With launch of our new CME Survey Portal last September, we have closed out collecting insights on COVID-19 from almost 50 member companies, culminating in the release of our Navigating COVID-19 report. The 47-page report covers how prepared the sector was and the responses it implemented to mitigate the disruptions caused by a global phenomenon like COVID-19.
Results showed 52 per cent of companies reported being either ‘well prepared’ or ‘very well prepared’ to handle the initial disruption. However, when asked about preparedness for a second wave of infection in WA, 89 per cent of member companies reported they were now either ‘well prepared’ or ‘very well prepared’.

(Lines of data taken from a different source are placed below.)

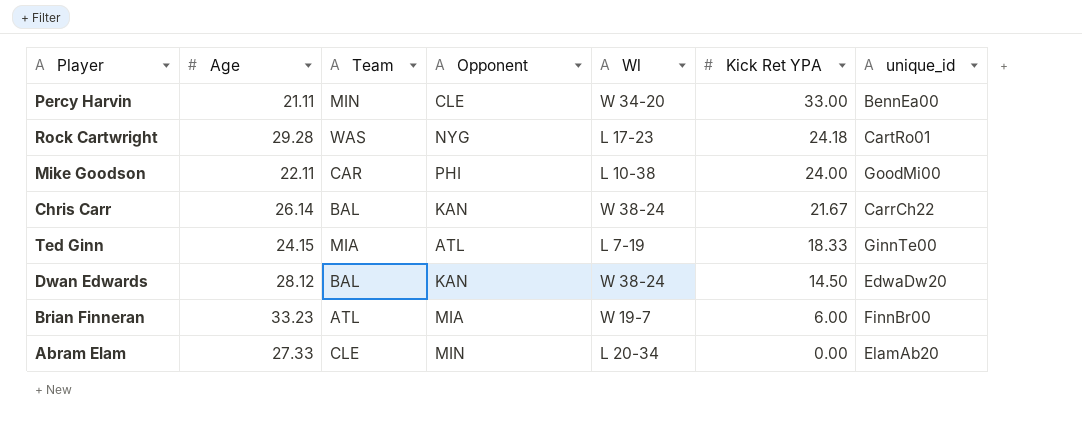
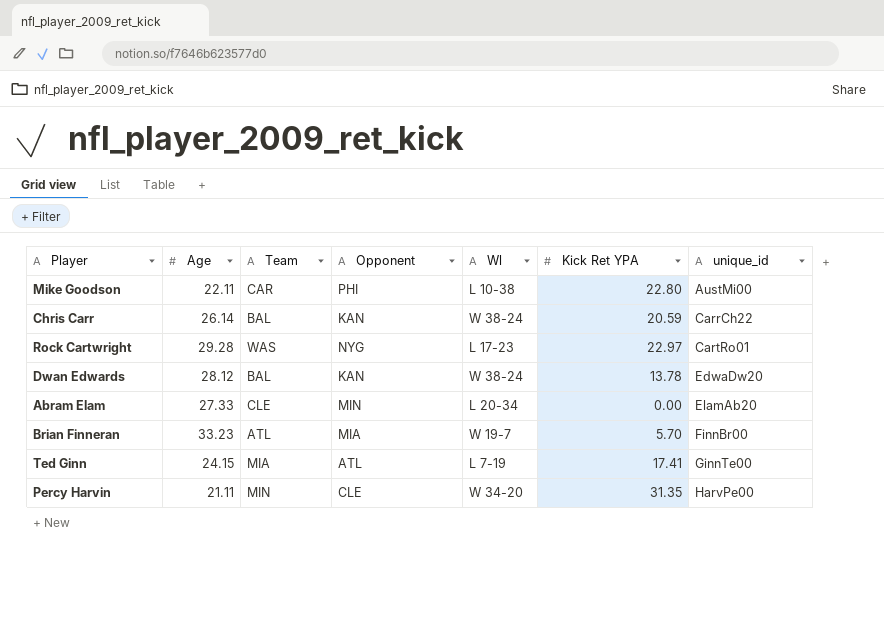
row order: Kick Ret YPA descending -> unique_id ascending
Mike Goodson | Kick Ret YPA: 24.00 -> 22.80
Mike Goodson | unique_id: GoodMi00 -> AustMi00
Chris Carr | Kick Ret YPA: 21.67 -> 20.59
Rock Cartwright | Kick Ret YPA: 24.18 -> 22.97
Dwan Edwards | Kick Ret YPA: 14.50 -> 13.78
Brian Finneran | Kick Ret YPA: 6.00 -> 5.70
Ted Ginn | Kick Ret YPA: 18.33 -> 17.41
Percy Harvin | Kick Ret YPA: 33.00 -> 31.35
Percy Harvin | unique_id: BennEa00 -> HarvPe00

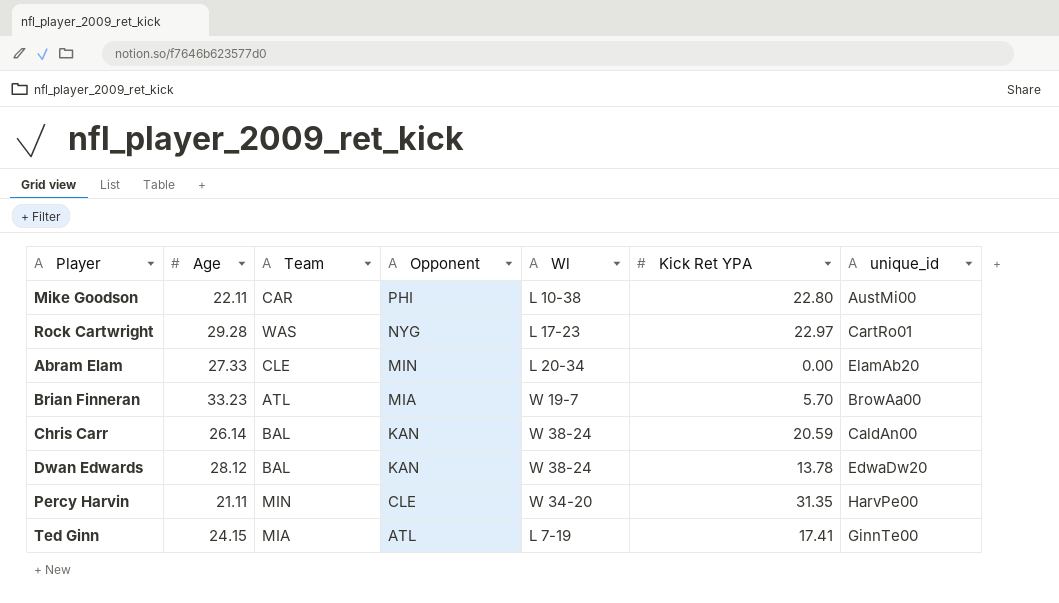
row order: unique_id ascending -> Opponent descending
Brian Finneran | unique_id: FinnBr00 -> BrowAa00
Chris Carr | unique_id: CarrCh22 -> CaldAn00

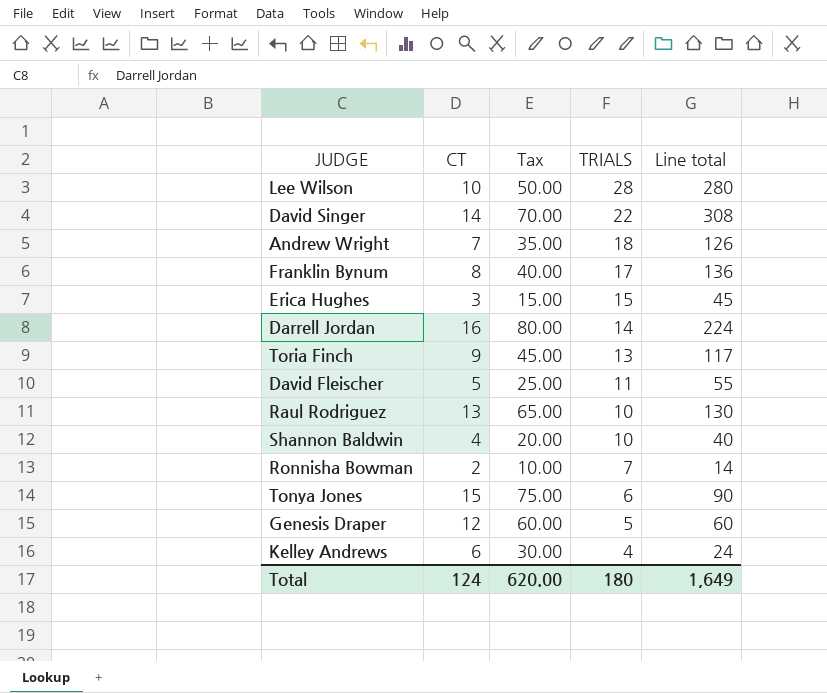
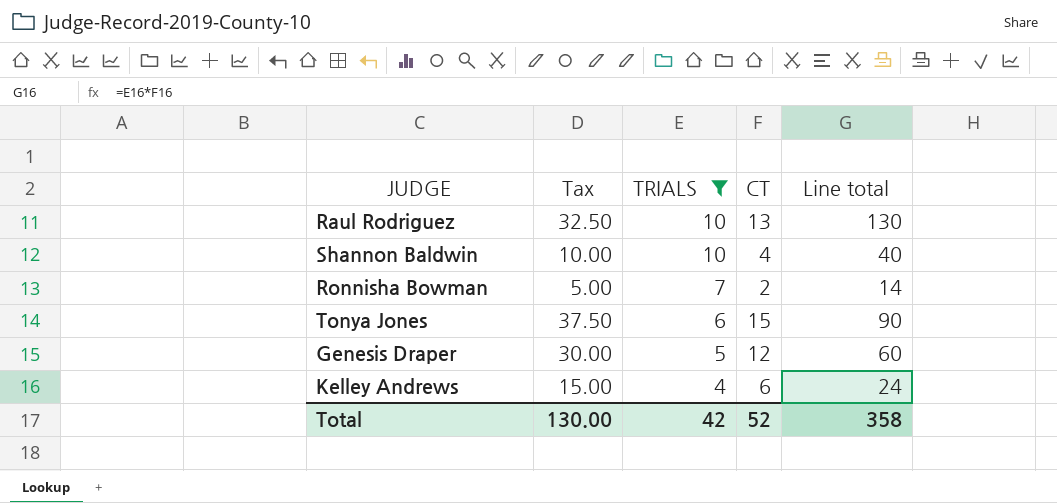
filter: none -> TRIALS <= 10
column Tax | formula: [CT] * 5 -> [CT] * 2.5
column CT | position: 2 -> 4
Total | Tax: 620.00 -> 130.00
Total | TRIALS: 180 -> 42
Total | CT: 124 -> 52
Total | Line total: 1,649 -> 358

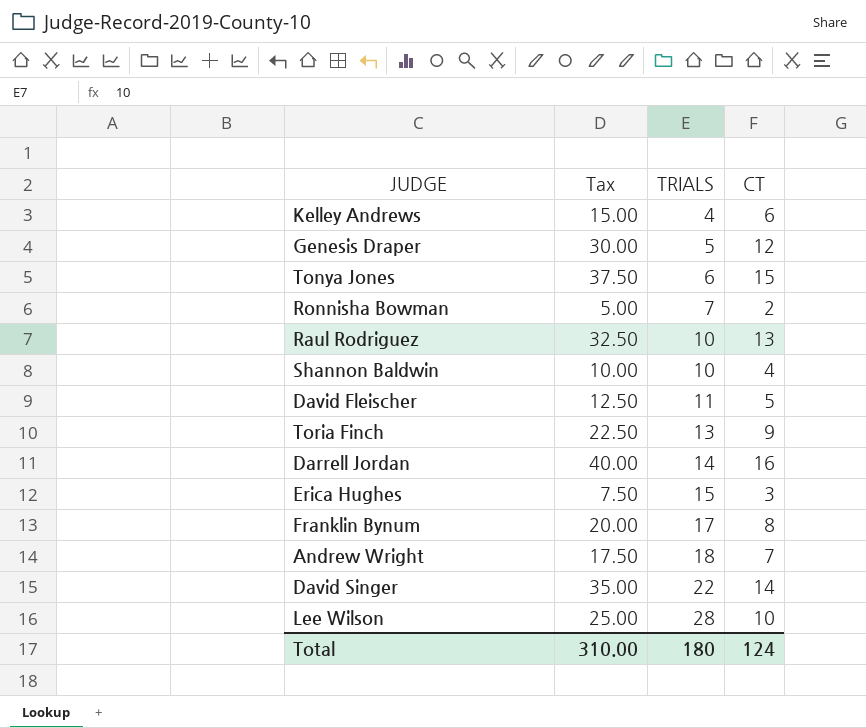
filter: TRIALS <= 10 -> none
row order: TRIALS descending -> TRIALS ascending
column Line total | formula: [TRIALS] * [CT] -> none
Total | Tax: 130.00 -> 310.00
Total | TRIALS: 42 -> 180
Total | CT: 52 -> 124

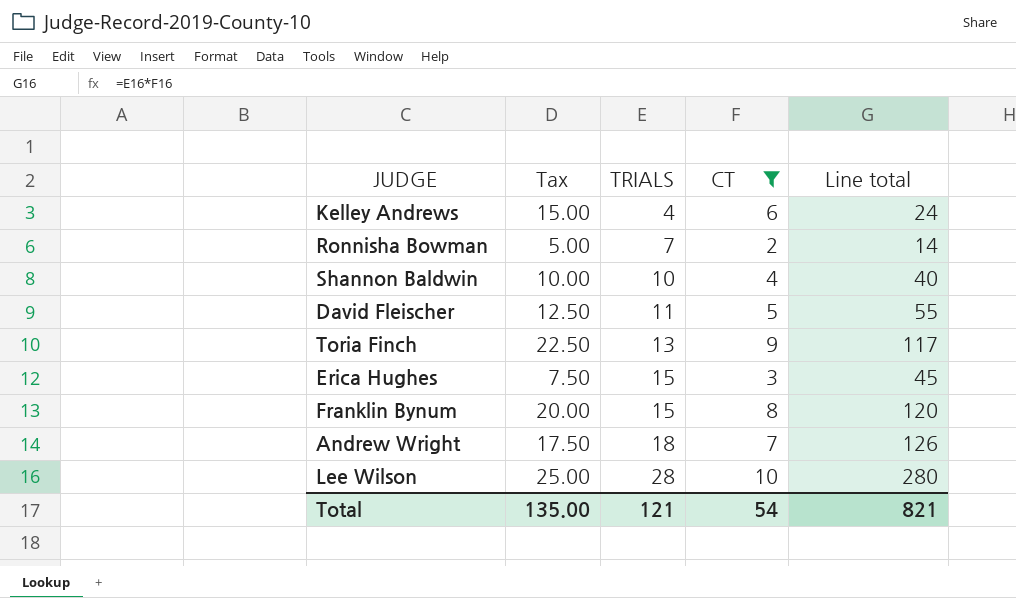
filter: none -> CT <= 10
column Line total | formula: none -> [TRIALS] * [CT]
Franklin Bynum | TRIALS: 17 -> 15
Total | Tax: 310.00 -> 135.00
Total | TRIALS: 180 -> 121
Total | CT: 124 -> 54

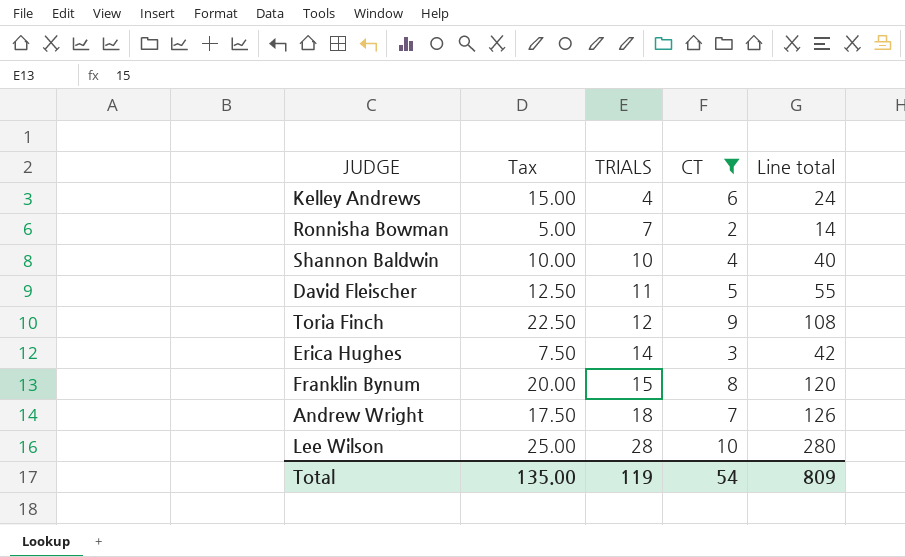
Toria Finch | TRIALS: 13 -> 12
Toria Finch | Line total: 117 -> 108
Erica Hughes | TRIALS: 15 -> 14
Erica Hughes | Line total: 45 -> 42
Total | TRIALS: 121 -> 119
Total | Line total: 821 -> 809

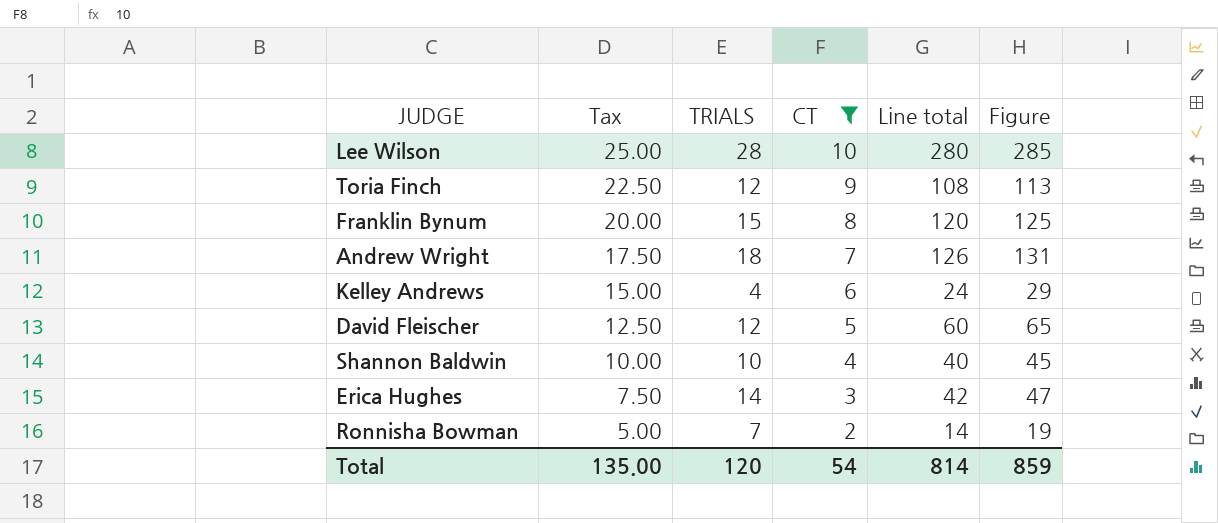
row order: TRIALS ascending -> Tax descending
column Figure | formula: none -> [Line total] + 5
David Fleischer | TRIALS: 11 -> 12
David Fleischer | Line total: 55 -> 60
Total | TRIALS: 119 -> 120
Total | Line total: 809 -> 814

In responding to COVID-19 the WA resources sector hardly missed a beat, drawing on a strong risk management and safety and health focused culture. Concerns for the wellbeing of the workforce were front of mind, with 74 per cent saying it was necessary to provide additional support, over and above programs and supports already in place.
All up, 98 per cent of companies said they were affected in some way by the pandemic, primarily because of workforce constraints and inbound supply chain interruptions. Like many other industries in WA, impediments to an accessible, diversified mobile labour pool may well become a constraint to growth.
The report also highlights the opportunity of continuing a commitment to reducing the cost and regulatory burden of doing business in WA. These are reforms, if pursued, which will benefit not just the sector, but government as a regulator, as well as project proponents from other industries. We are advocating for reforms that ensure our economy’s return to growth is productive and resilient. COVID-19 presents an opportunity to reset our views on the efficiency and effectiveness of red tape and quasi-regulation on business and industry.
While the duration and depth of the impacts of COVID-19 on the global economy are unknown, the government should consider strategic, longer-term mechanisms that can effectively maintain existing projects and incentivise new investment in downstream commodities. For example, current royalty settings do not adequately contemplate how complex, capital intensive, and operationally and labour-intensive processing circuits can be as you move further downstream. As the main cost imposed at the state level in producing high purity products, modernising these settings could be transformational in bringing on investment in new industries.